Toll of ARC’s preprints rule revealed

Fears for physics pipeline as 32 researchers relinquish up to A$22m for citing preprints

August 26, 2021
Research. papers, peer review, physics
Source: iStock

More than 30 academics have had their careers potentially derailed by Australia’s controversial preprints rule, with up to A$22 million (£12 million) siphoned from physics research.

Fifteen applications to the Discovery Early Career Researcher Award (DECRA) programme were ruled invalid because of the inclusion of preprints, according to a document tabled in parliament, while 17 applicants for the mid-career Future Fellowships scheme met the same fate.

The 32 applicants had sought combined funding of almost A$22 million, primarily for research in astronomical and space sciences, atomic and plasma physics, quantum physics and condensed matter physics.

The document was tabled in accordance with an order passed by the Senate following widespread criticism of the Australian Research Council (ARC) for banning references to preprints in funding applications.

Sven Rogge, president of the Australian Institute of Physics, said the quashing of the 32 applications would create a “massive kink in the pipeline” of his discipline. He said DECRA and Future Fellowships grants were often the “make or break” of academic careers, providing one-off opportunities for tenure track.

“If their grant is ineligible, that window is gone,” Professor Rogge said. “If you rip [money] out of physics, that’s bad to begin with. But doing it at the point where we have early career researchers establishing themselves is the worst thing you can do. That’s what we live on, bringing good new people into the system.”

He said that while the grant money denied to the 32 applicants would have gone to others, they most likely would not have been physicists: “These people properly cited the work of other people, which is absolutely in line with proper publication etiquette. The ARC, without consultation, put in a rule that forbids that.

“What’s the point of a rule that has no positive impact, and punishes people who wanted to be totally upfront and give the assessors the best possible information?”
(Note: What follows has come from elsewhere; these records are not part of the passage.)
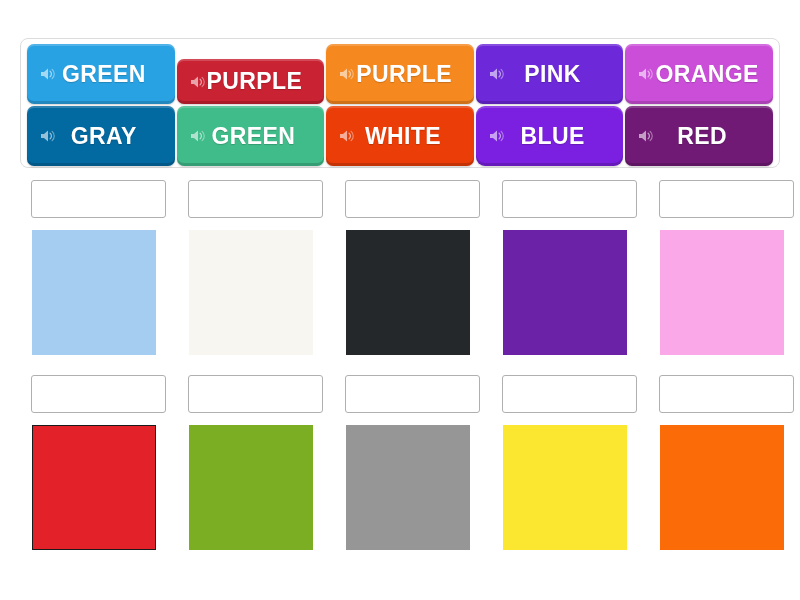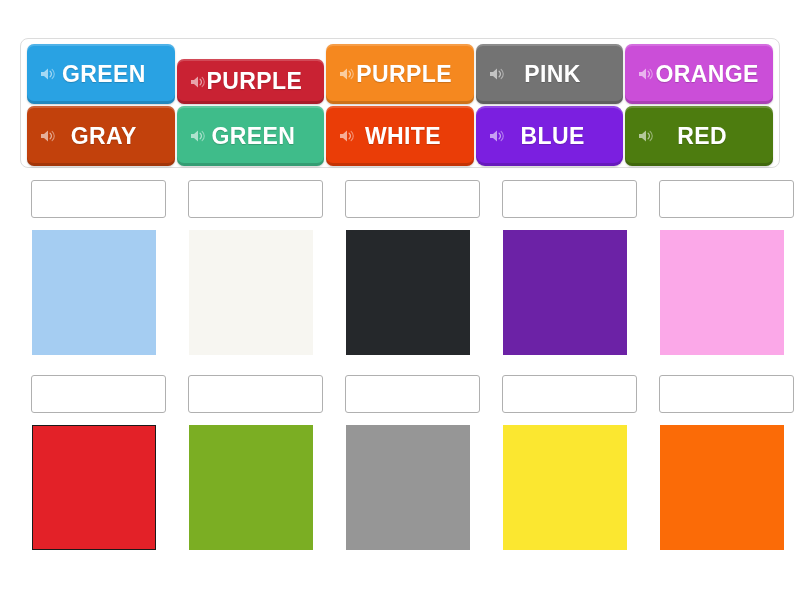"PINK" div.tile { background: #737373 -> #6d28d9 }
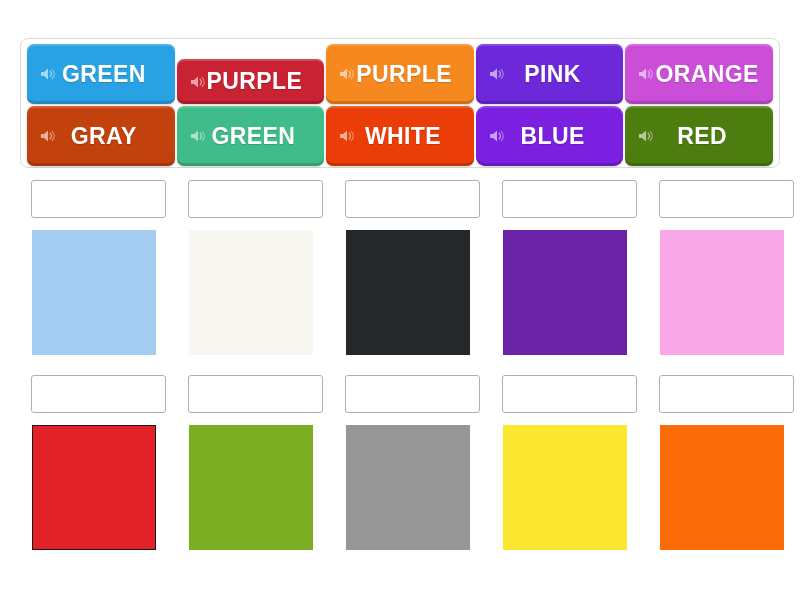"GRAY" div.tile { background: #c2410c -> #0369a1 }
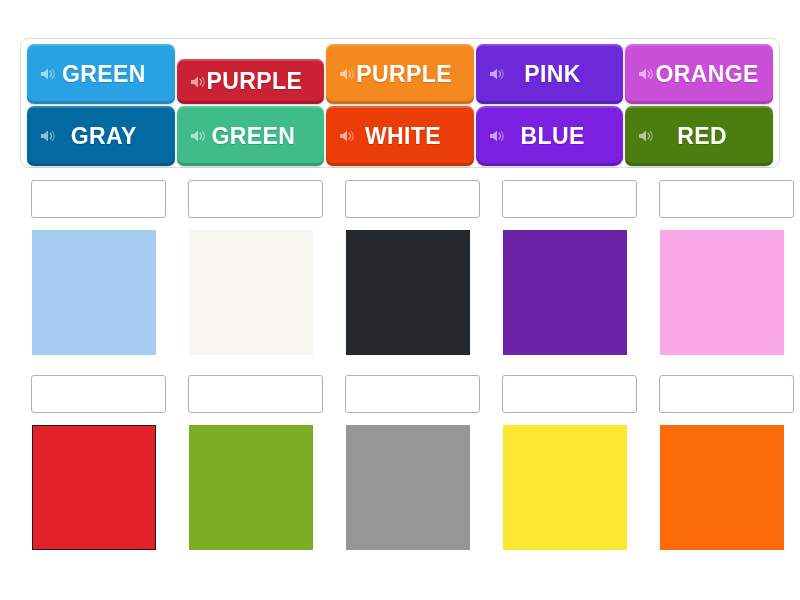"RED" div.tile { background: #4d7c0f -> #701a75 }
Professor Rogge said the preprints rule should not be applied to forthcoming funding rounds for the Discovery Projects, Centres of Excellence and Linkage Infrastructure, Equipment and Facilities schemes. He said applicants who had been denied funding because of the preprints rule should have their grants restored, if necessary by taking money from other funding pools: “That would hurt the other schemes, but it would help the people that really need it the most.”

Greens education spokeswoman Mehreen Faruqi said the preprints rule must be rescinded. “All applications that were thrown out should be immediately reconsidered for grant funding without the nonsensical rule hindering their eligibility,” Dr Faruqi said.

“This whole saga has hit a nerve about the broken and declining state of research funding in this country. Researchers deserve so much better.”